I have html source containing about 1000 microblogs (one tweet per line). Most of the tweets are like the below. I am using delphi memo to try to strip html marks by using Pos function and delete function but failed.
<div id='tweetText'> RT <a onmousedown="return touch(this.href,0)" href="http://twitter.com/HighfashionUK">@HighfashionUK</a> RT: Surprise goody bag up 4 grabs, Ok. <a onmousedown="return touch(this.href,0)" href="http://plixi.com/p/57846587">http://plixi.com/p/57846587</a> when we get 150</div>
I want to strip html marks and only have:
RT: Surprise goody bag up 4 grabs, Ok. http://plixi.com/p/57846587 when we get 150
How can I extract such text in delphi?
Thank you very much in advance.
Update:
Cosmin Prund is right.

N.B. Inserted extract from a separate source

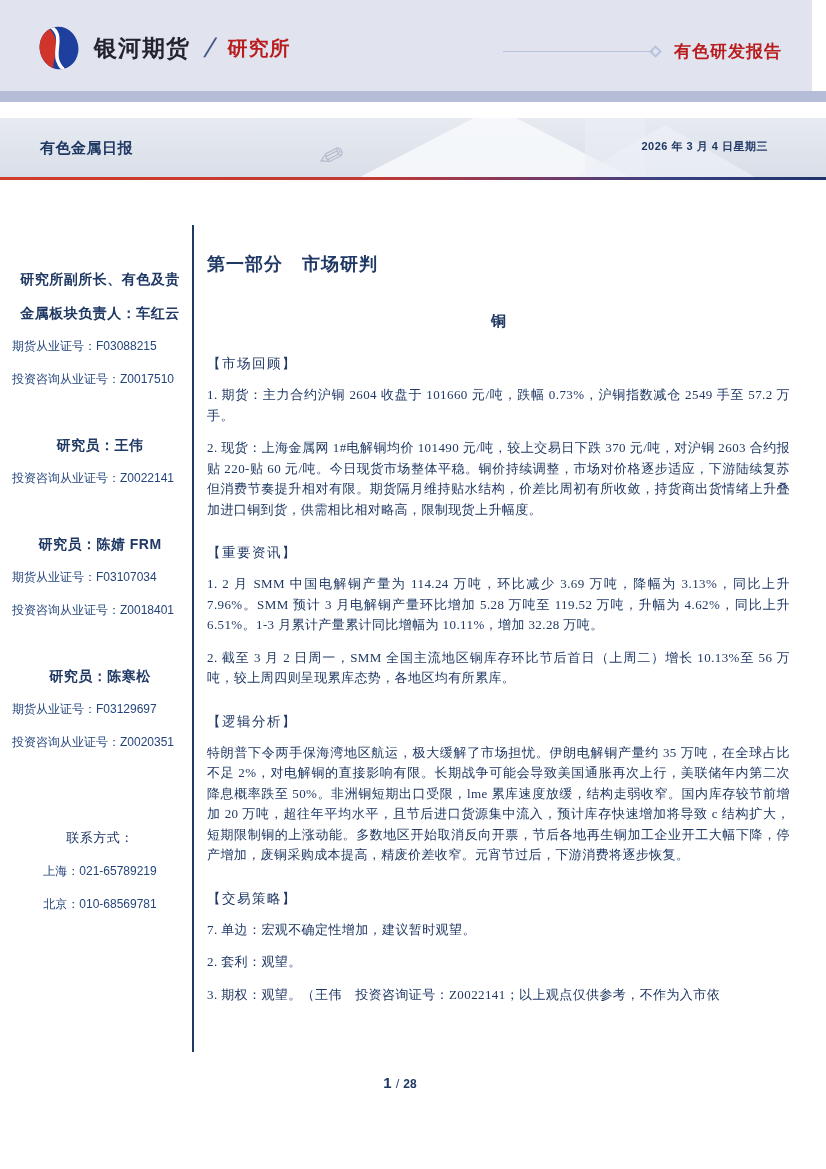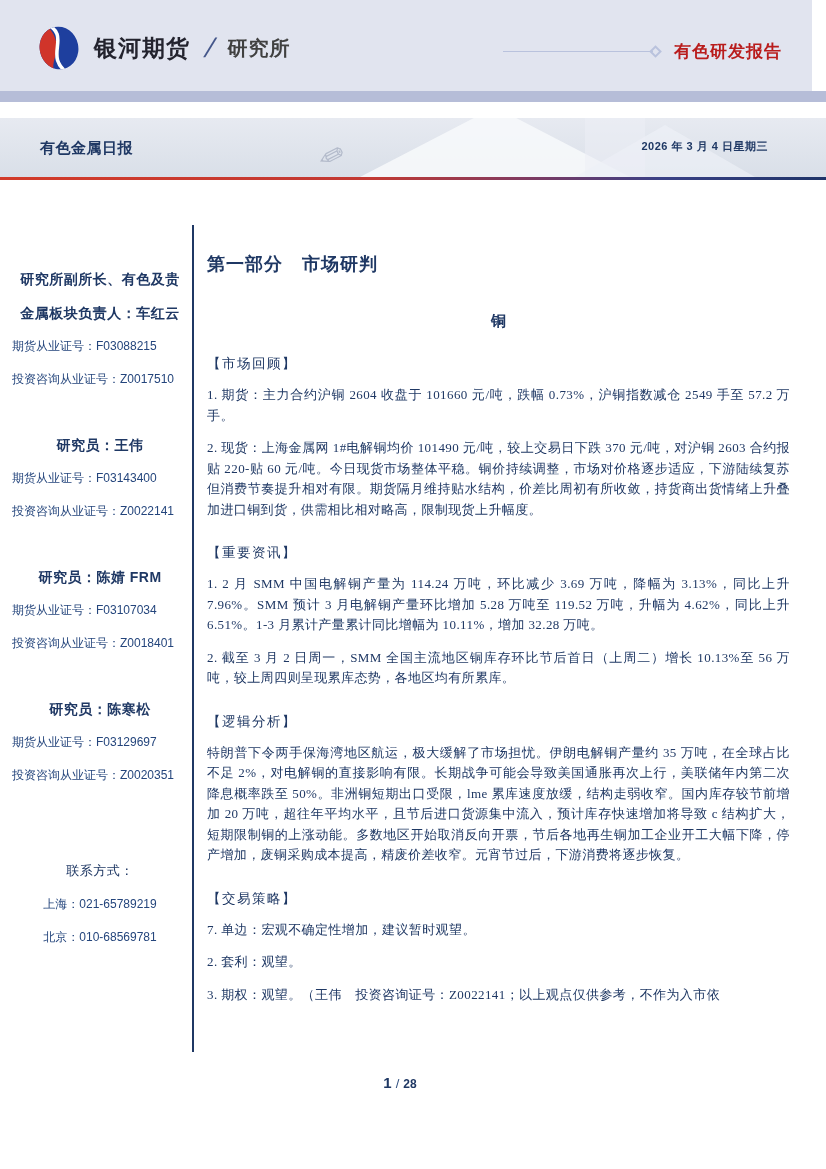"研究所" .brand-division { color: #404040 -> #b91c1c }
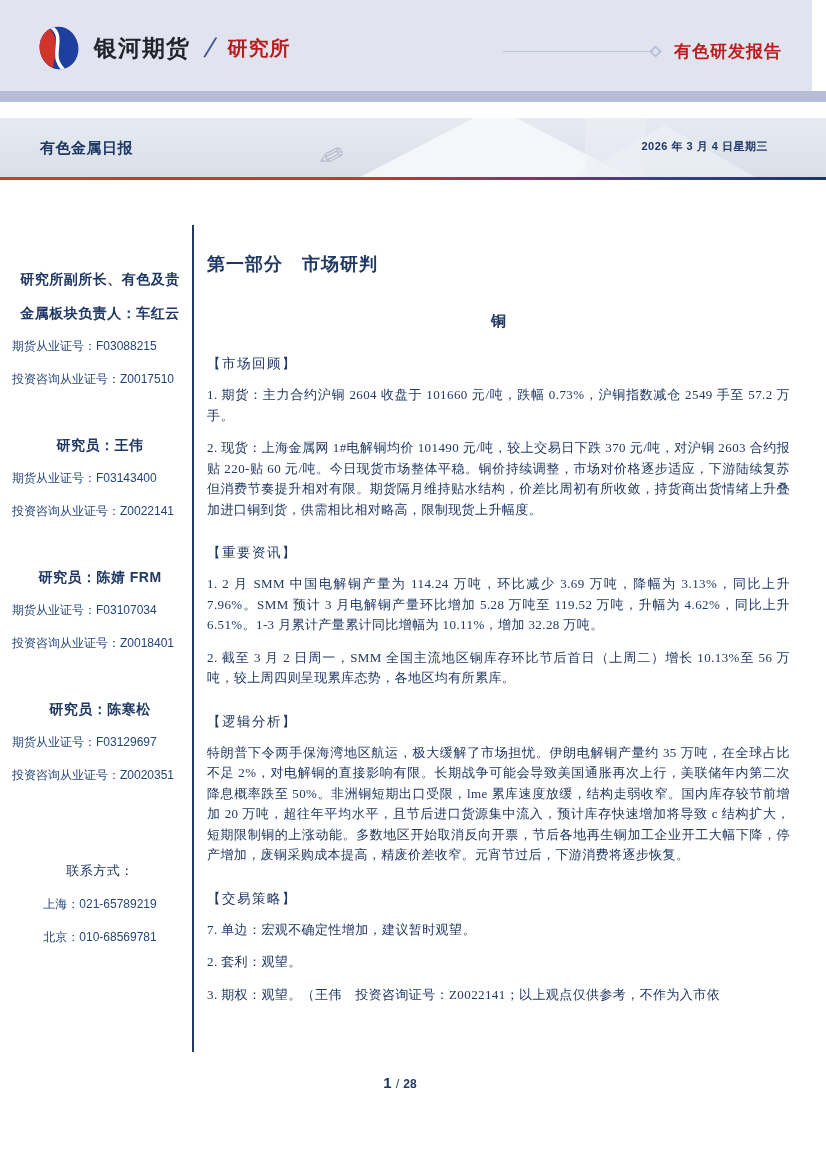"期货从业证号：F03143400" div.side-row { html: <div>期货从业证号：F03143400</div> -> none }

I mistakenly skipped a part. What I want is :
RT @HighfashionUK RT: Surprise goody bag up 4 grabs, Ok. http://plixi.com/p/57846587 when we get 150
Cosmin Prund is great.
Since all HTML markup is between
<
and>
, a routine to strip markup can be trivially written like this. Hopefully this is what you want because, as you see in my comment, there's a issue with@HighfashionUK
- your example skipped that, don't know why.